◆ Action item:
Copy exactly the lines from the start of the data below through the one that carries "(126, 766) none", and only those.

◆ Supplied material:

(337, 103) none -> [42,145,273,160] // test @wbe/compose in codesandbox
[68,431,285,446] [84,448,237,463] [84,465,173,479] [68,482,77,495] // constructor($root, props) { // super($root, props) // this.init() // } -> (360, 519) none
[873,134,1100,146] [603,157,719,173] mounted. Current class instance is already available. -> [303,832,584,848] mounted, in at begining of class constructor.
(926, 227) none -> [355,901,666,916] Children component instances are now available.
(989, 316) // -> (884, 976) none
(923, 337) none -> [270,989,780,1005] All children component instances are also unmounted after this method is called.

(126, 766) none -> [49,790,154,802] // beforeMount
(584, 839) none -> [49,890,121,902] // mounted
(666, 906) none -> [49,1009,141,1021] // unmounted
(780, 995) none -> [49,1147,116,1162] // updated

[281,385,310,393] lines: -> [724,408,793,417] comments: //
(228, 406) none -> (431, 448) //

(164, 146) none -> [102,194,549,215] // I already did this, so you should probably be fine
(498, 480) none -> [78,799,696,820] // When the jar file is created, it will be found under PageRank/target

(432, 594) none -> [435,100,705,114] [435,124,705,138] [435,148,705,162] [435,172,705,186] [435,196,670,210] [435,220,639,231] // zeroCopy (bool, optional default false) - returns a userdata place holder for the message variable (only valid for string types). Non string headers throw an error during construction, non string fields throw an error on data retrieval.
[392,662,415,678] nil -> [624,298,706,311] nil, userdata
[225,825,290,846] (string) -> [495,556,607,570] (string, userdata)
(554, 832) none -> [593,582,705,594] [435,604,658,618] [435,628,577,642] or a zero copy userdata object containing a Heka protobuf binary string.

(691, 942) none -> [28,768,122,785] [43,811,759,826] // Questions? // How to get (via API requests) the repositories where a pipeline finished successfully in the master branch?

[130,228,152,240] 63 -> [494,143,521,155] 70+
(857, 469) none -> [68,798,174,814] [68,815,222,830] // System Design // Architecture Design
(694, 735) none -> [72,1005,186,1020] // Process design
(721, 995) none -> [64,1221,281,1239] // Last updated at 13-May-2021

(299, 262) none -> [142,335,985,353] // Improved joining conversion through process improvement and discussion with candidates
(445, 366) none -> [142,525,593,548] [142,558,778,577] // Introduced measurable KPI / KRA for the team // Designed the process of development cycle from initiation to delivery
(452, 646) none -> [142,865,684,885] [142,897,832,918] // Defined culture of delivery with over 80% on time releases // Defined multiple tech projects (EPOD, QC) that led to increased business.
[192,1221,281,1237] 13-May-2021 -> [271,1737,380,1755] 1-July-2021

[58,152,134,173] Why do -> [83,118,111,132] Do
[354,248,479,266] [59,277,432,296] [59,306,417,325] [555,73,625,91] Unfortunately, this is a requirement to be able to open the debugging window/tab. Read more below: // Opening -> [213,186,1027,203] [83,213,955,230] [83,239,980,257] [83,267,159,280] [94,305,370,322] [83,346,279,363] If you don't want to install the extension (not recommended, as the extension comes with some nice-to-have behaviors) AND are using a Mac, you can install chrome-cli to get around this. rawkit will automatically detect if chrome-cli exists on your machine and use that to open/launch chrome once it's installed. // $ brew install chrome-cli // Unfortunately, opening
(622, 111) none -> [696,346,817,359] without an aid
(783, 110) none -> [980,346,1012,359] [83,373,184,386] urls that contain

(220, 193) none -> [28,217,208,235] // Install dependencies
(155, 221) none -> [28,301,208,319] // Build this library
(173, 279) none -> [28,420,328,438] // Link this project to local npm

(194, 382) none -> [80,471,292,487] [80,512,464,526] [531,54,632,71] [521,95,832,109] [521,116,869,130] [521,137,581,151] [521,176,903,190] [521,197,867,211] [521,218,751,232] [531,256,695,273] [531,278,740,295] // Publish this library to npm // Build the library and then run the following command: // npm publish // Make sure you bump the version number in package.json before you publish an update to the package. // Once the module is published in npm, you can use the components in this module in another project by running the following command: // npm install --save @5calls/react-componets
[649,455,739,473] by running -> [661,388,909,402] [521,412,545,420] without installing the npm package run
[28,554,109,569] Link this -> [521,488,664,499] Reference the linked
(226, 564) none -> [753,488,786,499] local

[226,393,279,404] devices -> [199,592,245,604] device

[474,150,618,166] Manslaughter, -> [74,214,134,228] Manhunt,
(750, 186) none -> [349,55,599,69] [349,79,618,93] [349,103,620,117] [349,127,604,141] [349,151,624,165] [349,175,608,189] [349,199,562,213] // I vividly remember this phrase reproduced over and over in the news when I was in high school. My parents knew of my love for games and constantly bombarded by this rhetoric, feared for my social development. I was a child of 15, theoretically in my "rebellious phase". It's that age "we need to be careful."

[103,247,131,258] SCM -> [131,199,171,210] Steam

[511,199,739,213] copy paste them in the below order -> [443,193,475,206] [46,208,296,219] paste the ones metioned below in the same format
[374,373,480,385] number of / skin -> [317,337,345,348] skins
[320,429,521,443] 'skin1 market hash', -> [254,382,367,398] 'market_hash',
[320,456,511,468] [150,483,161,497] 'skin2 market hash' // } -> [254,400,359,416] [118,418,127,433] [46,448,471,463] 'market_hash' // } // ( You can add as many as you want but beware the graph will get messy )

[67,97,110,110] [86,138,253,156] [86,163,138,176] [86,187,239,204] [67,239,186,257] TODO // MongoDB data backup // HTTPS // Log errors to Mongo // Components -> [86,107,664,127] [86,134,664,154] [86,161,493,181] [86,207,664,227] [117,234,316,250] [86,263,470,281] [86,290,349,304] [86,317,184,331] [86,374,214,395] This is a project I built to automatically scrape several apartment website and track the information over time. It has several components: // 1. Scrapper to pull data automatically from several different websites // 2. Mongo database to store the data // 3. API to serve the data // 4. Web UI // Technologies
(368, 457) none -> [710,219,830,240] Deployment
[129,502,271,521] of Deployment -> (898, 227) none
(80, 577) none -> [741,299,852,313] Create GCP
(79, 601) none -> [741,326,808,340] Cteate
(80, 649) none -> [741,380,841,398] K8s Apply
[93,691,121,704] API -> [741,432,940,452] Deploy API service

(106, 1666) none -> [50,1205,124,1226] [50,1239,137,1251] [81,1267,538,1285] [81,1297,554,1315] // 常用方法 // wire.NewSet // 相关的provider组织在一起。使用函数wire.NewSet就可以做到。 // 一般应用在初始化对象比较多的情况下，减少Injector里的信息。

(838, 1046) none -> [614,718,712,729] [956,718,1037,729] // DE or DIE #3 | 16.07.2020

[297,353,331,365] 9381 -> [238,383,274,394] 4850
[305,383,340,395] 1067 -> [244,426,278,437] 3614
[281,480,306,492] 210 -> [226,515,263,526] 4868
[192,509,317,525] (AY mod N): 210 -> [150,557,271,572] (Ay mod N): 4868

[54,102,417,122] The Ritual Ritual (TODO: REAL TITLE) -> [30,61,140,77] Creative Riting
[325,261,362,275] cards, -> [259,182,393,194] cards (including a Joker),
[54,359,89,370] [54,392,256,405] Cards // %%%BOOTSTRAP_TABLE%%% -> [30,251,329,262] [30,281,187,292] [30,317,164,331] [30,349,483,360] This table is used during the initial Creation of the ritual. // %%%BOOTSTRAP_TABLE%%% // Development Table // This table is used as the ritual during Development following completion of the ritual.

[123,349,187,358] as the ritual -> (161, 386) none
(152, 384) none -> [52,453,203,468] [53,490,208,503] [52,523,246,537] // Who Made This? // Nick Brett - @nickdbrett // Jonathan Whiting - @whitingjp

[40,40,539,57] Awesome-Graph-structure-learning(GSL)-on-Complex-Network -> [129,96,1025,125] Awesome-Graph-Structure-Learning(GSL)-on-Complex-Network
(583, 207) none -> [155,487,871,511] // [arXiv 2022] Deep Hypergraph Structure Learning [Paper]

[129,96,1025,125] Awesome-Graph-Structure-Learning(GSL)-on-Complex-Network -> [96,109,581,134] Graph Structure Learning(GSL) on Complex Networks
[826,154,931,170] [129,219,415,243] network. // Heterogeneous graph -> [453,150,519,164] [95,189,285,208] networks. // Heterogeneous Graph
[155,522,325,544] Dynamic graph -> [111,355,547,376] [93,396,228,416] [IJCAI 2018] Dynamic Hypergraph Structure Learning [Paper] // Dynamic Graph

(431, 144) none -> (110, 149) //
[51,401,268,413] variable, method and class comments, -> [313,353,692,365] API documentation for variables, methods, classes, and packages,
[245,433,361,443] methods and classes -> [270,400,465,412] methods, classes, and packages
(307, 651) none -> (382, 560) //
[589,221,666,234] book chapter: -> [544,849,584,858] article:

◆ Written answer:
(337, 103) none -> [42,145,273,160] // test @wbe/compose in codesandbox
[68,431,285,446] [84,448,237,463] [84,465,173,479] [68,482,77,495] // constructor($root, props) { // super($root, props) // this.init() // } -> (360, 519) none
[873,134,1100,146] [603,157,719,173] mounted. Current class instance is already available. -> [303,832,584,848] mounted, in at begining of class constructor.
(926, 227) none -> [355,901,666,916] Children component instances are now available.
(989, 316) // -> (884, 976) none
(923, 337) none -> [270,989,780,1005] All children component instances are also unmounted after this method is called.

(126, 766) none -> [49,790,154,802] // beforeMount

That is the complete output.